-- Required work --
Repeat the listing below line by line, exactly, leaving its pictures behind.

-- Given data --
▼▼▼

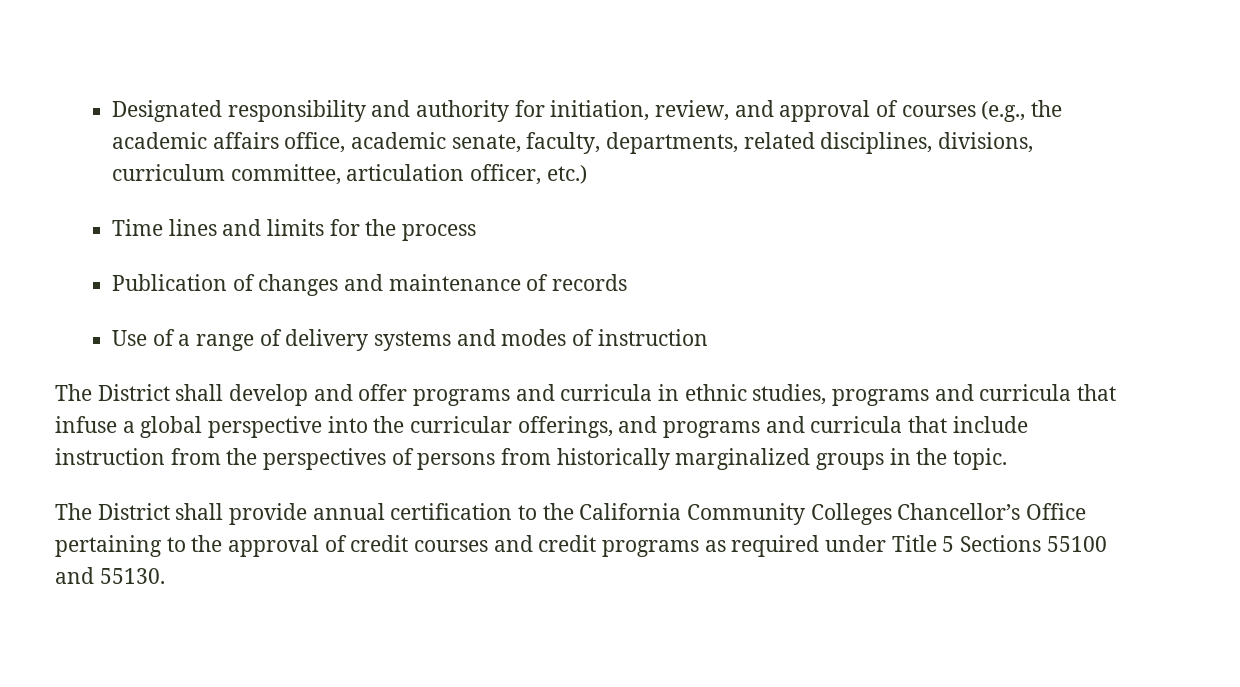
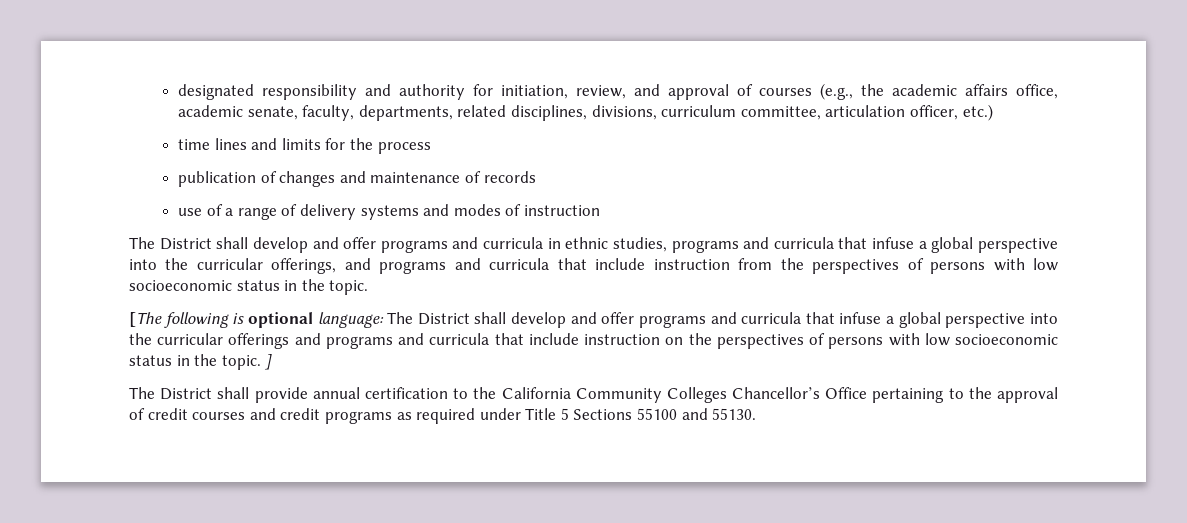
- Designated responsibility and authority for initiation, review, and approval of courses (e.g., the academic affairs office, academic senate, faculty, departments, related disciplines, divisions, curriculum committee, articulation officer, etc.)
+ designated responsibility and authority for initiation, review, and approval of courses (e.g., the academic affairs office, academic senate, faculty, departments, related disciplines, divisions, curriculum committee, articulation officer, etc.)
- Time lines and limits for the process
+ time lines and limits for the process
- Publication of changes and maintenance of records
+ publication of changes and maintenance of records
- Use of a range of delivery systems and modes of instruction
+ use of a range of delivery systems and modes of instruction
- The District shall develop and offer programs and curricula in ethnic studies, programs and curricula that infuse a global perspective into the curricular offerings, and programs and curricula that include instruction from the perspectives of persons from historically marginalized groups in the topic.
+ The District shall develop and offer programs and curricula in ethnic studies, programs and curricula that infuse a global perspective into the curricular offerings, and programs and curricula that include instruction from the perspectives of persons with low socioeconomic status in the topic.
+ [The following is optional language: The District shall develop and offer programs and curricula that infuse a global perspective into the curricular offerings and programs and curricula that include instruction on the perspectives of persons with low socioeconomic status in the topic. ]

▲▲▲

-- Task output --
- Designated responsibility and authority for initiation, review, and approval of courses (e.g., the academic affairs office, academic senate, faculty, departments, related disciplines, divisions, curriculum committee, articulation officer, etc.)
+ designated responsibility and authority for initiation, review, and approval of courses (e.g., the academic affairs office, academic senate, faculty, departments, related disciplines, divisions, curriculum committee, articulation officer, etc.)
- Time lines and limits for the process
+ time lines and limits for the process
- Publication of changes and maintenance of records
+ publication of changes and maintenance of records
- Use of a range of delivery systems and modes of instruction
+ use of a range of delivery systems and modes of instruction
- The District shall develop and offer programs and curricula in ethnic studies, programs and curricula that infuse a global perspective into the curricular offerings, and programs and curricula that include instruction from the perspectives of persons from historically marginalized groups in the topic.
+ The District shall develop and offer programs and curricula in ethnic studies, programs and curricula that infuse a global perspective into the curricular offerings, and programs and curricula that include instruction from the perspectives of persons with low socioeconomic status in the topic.
+ [The following is optional language: The District shall develop and offer programs and curricula that infuse a global perspective into the curricular offerings and programs and curricula that include instruction on the perspectives of persons with low socioeconomic status in the topic. ]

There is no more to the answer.